The input:

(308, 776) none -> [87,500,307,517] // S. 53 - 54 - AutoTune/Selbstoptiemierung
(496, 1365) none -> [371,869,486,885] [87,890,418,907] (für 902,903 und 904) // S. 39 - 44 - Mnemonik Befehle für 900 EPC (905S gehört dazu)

---

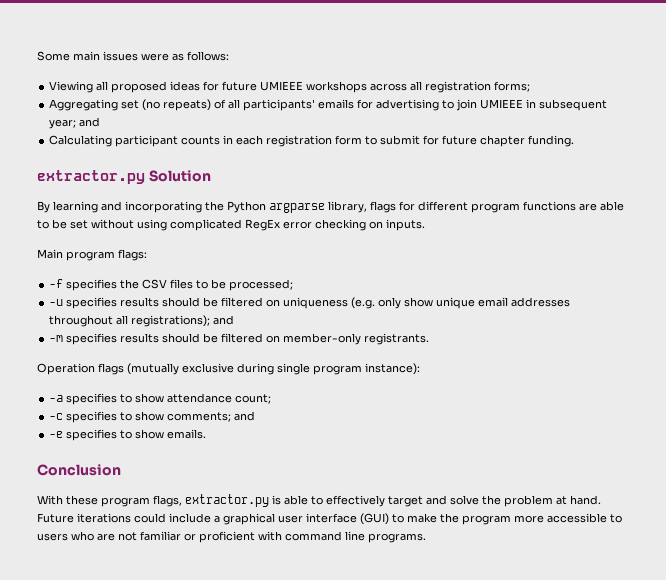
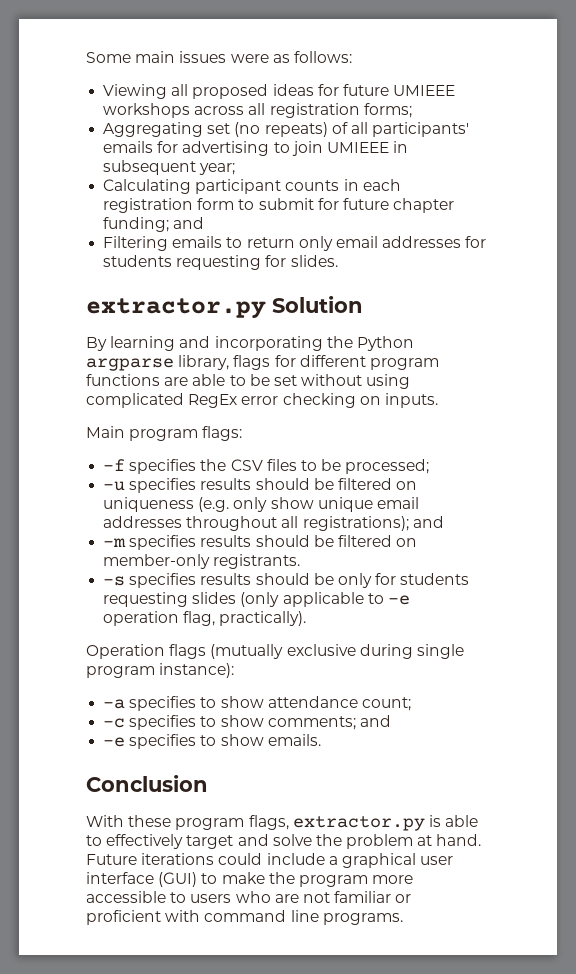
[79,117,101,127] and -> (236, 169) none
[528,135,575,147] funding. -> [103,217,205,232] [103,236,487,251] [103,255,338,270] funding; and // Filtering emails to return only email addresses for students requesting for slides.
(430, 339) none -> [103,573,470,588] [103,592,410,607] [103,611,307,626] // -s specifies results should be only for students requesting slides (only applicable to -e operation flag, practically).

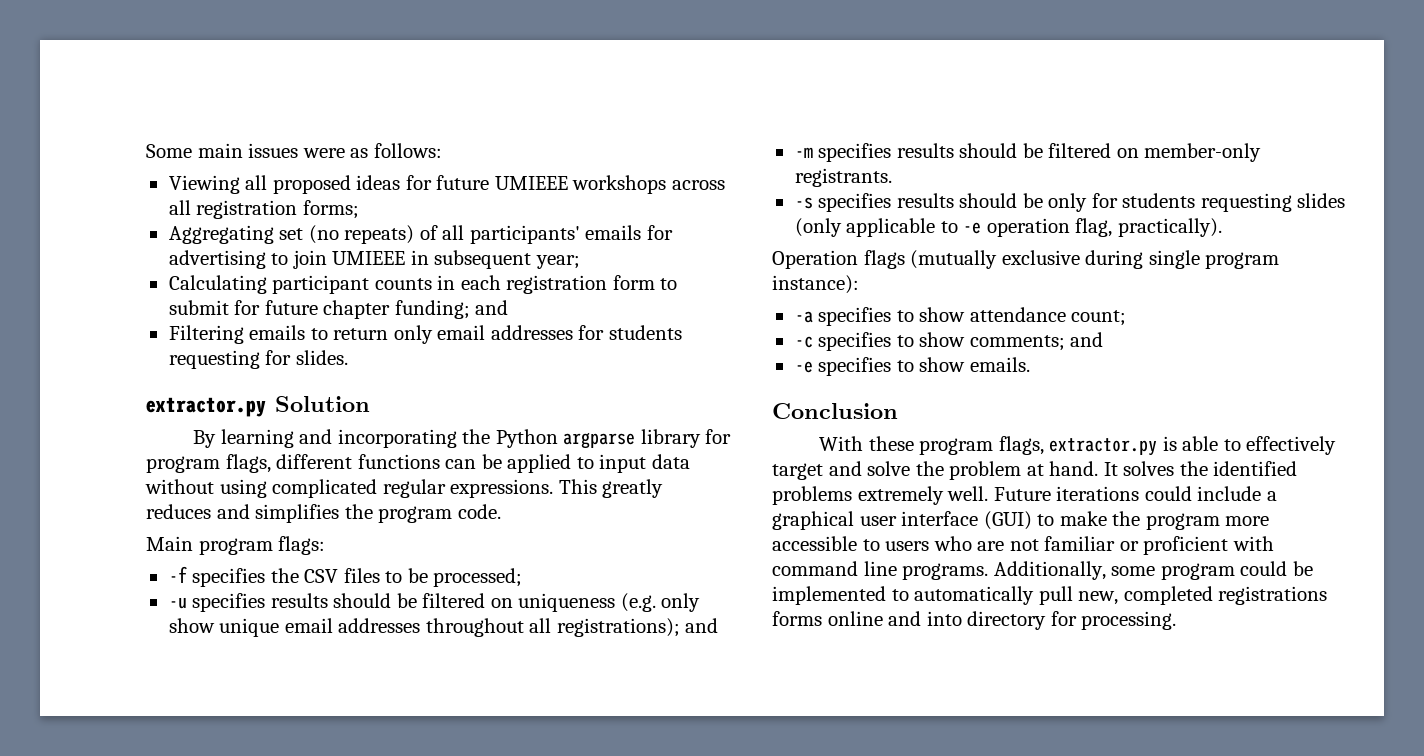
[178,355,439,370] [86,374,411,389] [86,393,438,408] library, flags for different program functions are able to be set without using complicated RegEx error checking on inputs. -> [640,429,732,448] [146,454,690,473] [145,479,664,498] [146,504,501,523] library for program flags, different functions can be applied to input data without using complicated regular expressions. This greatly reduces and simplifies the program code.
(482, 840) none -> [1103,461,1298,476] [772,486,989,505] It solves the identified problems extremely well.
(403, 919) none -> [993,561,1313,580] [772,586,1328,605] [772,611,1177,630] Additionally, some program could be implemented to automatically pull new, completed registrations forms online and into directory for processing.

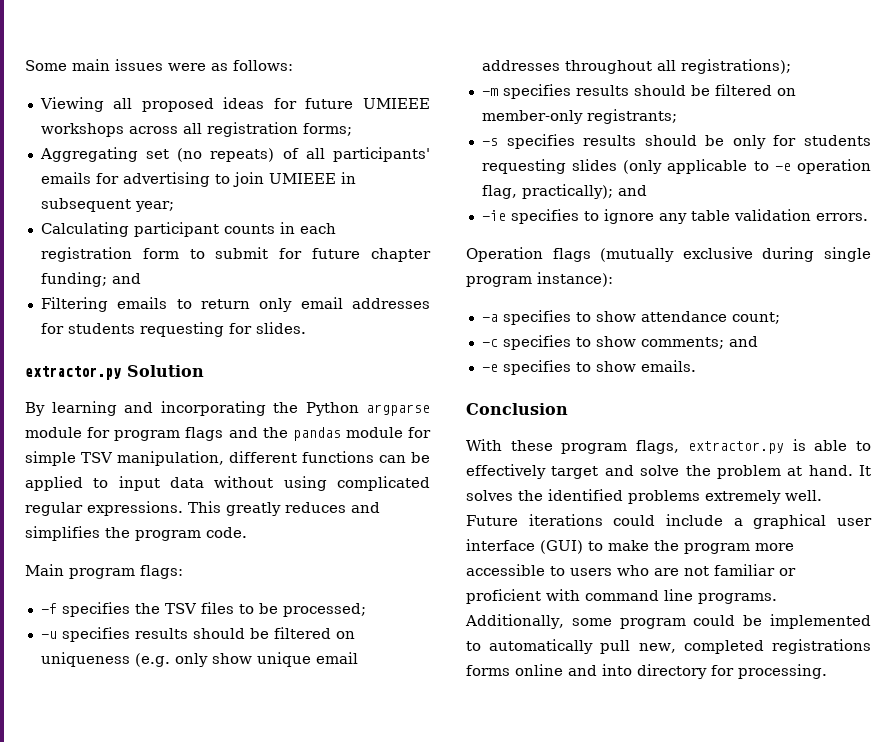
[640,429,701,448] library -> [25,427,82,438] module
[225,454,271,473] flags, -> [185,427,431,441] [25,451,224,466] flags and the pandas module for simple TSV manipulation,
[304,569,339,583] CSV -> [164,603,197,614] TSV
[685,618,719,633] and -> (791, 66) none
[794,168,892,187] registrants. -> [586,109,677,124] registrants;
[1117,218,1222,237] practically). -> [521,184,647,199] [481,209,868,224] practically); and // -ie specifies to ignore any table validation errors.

--

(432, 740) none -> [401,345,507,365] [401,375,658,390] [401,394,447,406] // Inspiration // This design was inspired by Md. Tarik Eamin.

Problem: Check how many lines in the entries contain "requesting", and reply with that number alone.

Response area: 2